Over the last 12 months I have looked at the academic literature on Operation Sealion (1940, German non-invasion of England) and found gapping errors in it. The issue is the historians do not seem to have a concept of operational and tactical warfare. One example will suffice to illustrate this. A number of academics suggest that all Hitler had to do was bomb the fixed and mobile radar stations to blind the RAF. This sounds plausible, unless you have an understanding of the operational level of war. Bombers missed their targets routinely by many kilometres. Stukas dive-bombers would then be the best option. They actually stood a 1% of a hit per aircraft. Of course, the Stuka attack pattern makes it very vulnerable to even a fixed Bren gun sited to defend the radar station. The nature of the attack, Stukas stacked up in the sky waiting for their turn to dive, makes them very vulnerable to enemy fighters. A Stuka squadron attack v radar might stand a 10% of getting a single hit, but would loose perhaps 4 Stukas and more damaged. If the Germans had started an all-out dive-bombing campaign on a Sunday, by the end of Tuesday, they would have had almost no Stukas left, and most of the radar stations would still have been working. Serious wargamers understand the constraints of the operational, but from my experience few academic historians do.  

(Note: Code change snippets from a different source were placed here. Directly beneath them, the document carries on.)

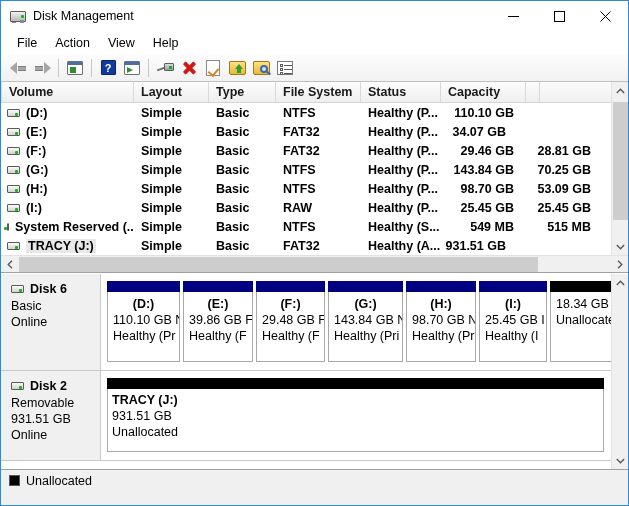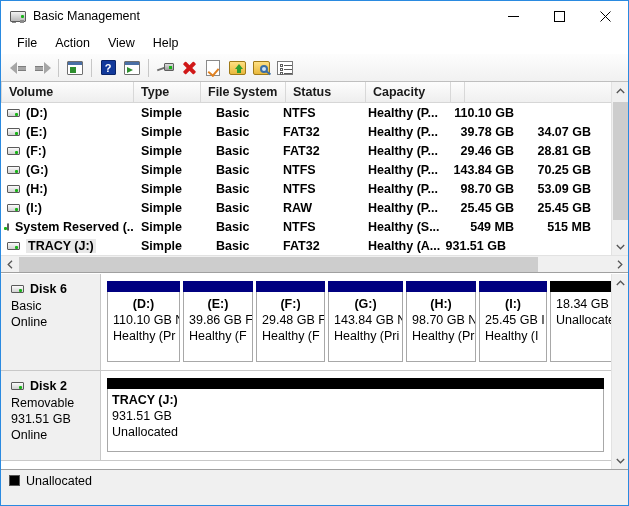"Basic Management" div { text: Basic -> Disk }
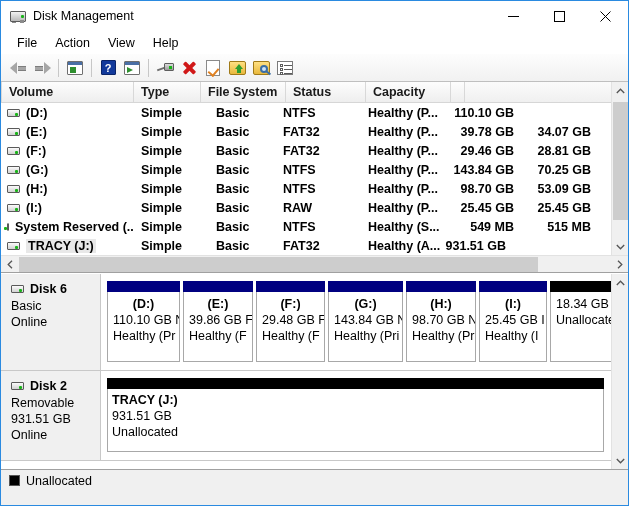"Layout" div.hcell { html: none -> <div>Layout</div> }
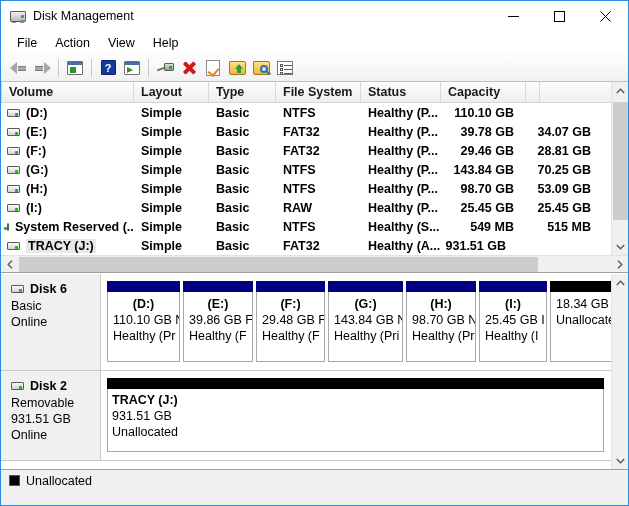"39.78 GB" div.cell { html: <div>39.78 GB</div> -> none }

So why are academics reluctant to embed wargaming in their curriculum and academic writing? Judging by innovations in other disciplines, many academics would not be able to make the leap. A lot of the existing military narratives in the academic literature would be now judged inadequate when evaluated through the prism of wargaming. University military history courses that used wargaming would be far more engaging and popular with those that did not. There would be staffing changes as a result of academia embracing wargames.

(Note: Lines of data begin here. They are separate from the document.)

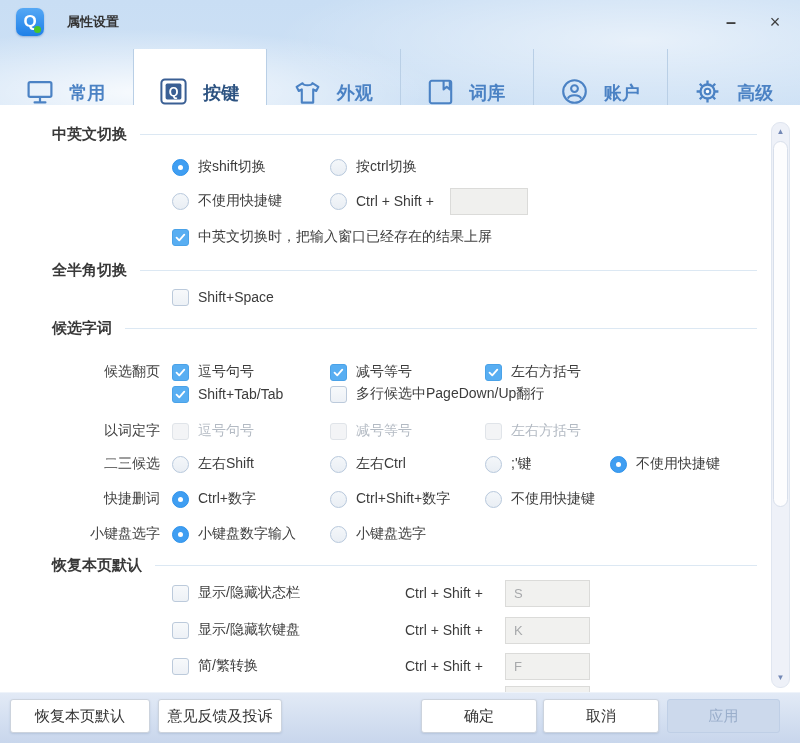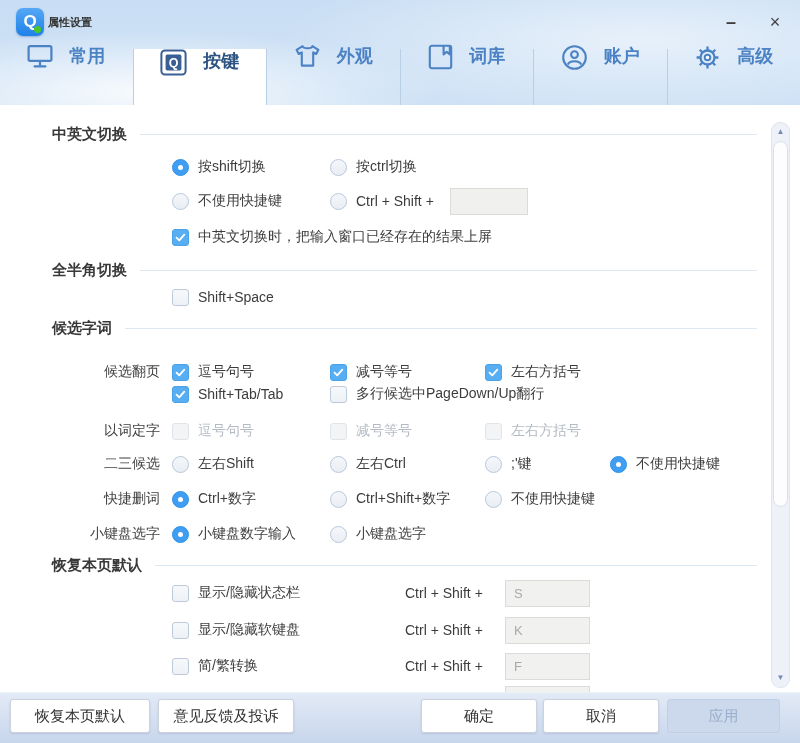"属性设置" .wintitle { font-size: 11px -> 13px; margin-left: 4px -> 23px }
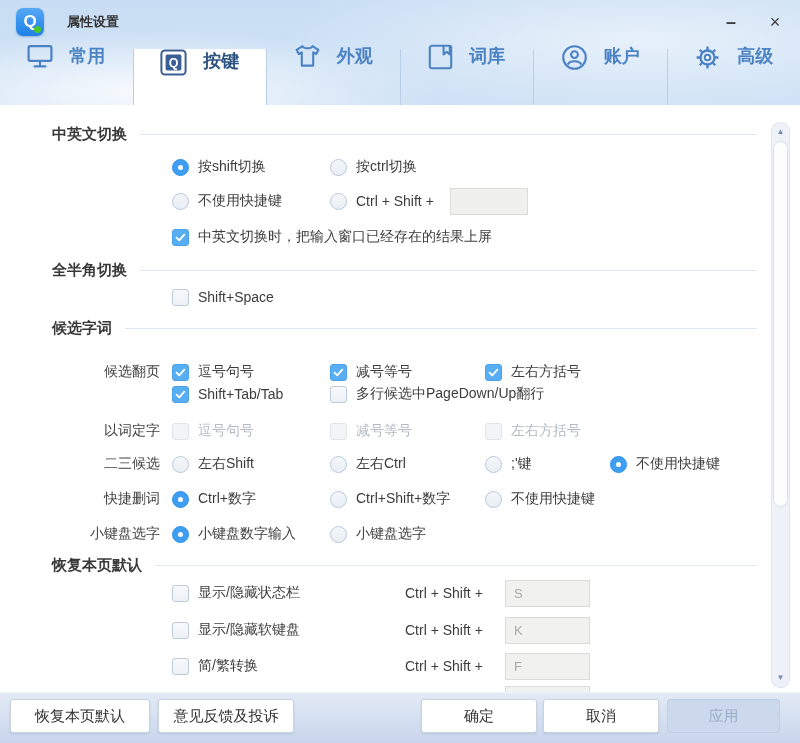"常用" .tab { align-items: flex-start -> flex-end }
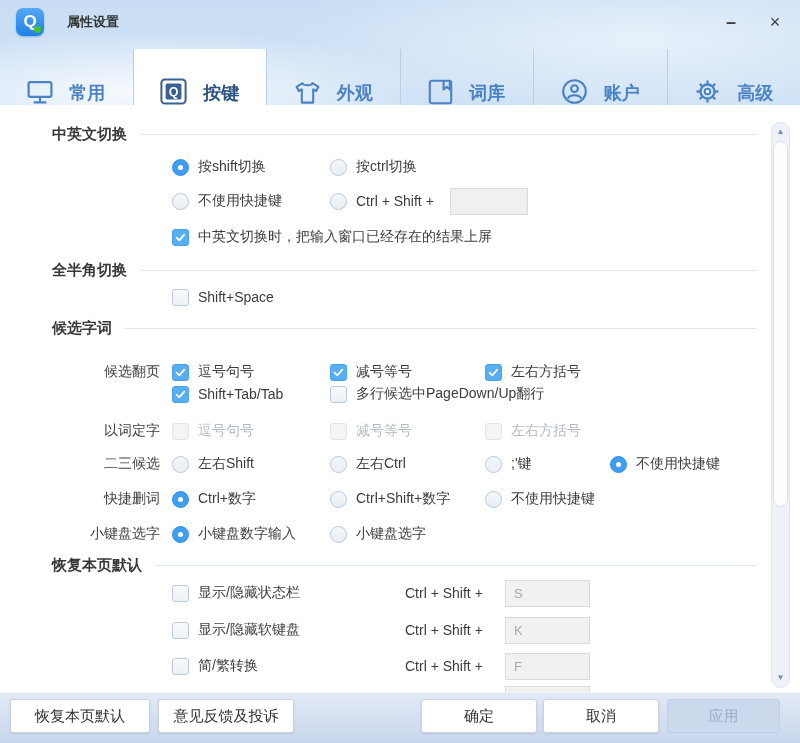"意见反馈及投诉" div.btn { width: 136px -> 124px }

The academic reluctance to use wargaming has been around a long a time. Paddy Griffith encountered the prejudice of fellow academics against wargamers whilst he was at Sandhurst (1973-1989). Perhaps Paddy’s combination of wargames and military history explains why of all the military history lecturers at Sandhurst from that era, he was the one to influence NATO operational policy. There are real opportunities for academics who can use wargaming; research bids, professional wargaming and student recruitment/ engagement. On a personal note, I am quite happy with the current dearth of academic wargamers; ‘in the valley of the blind, the one-eyed man is king’.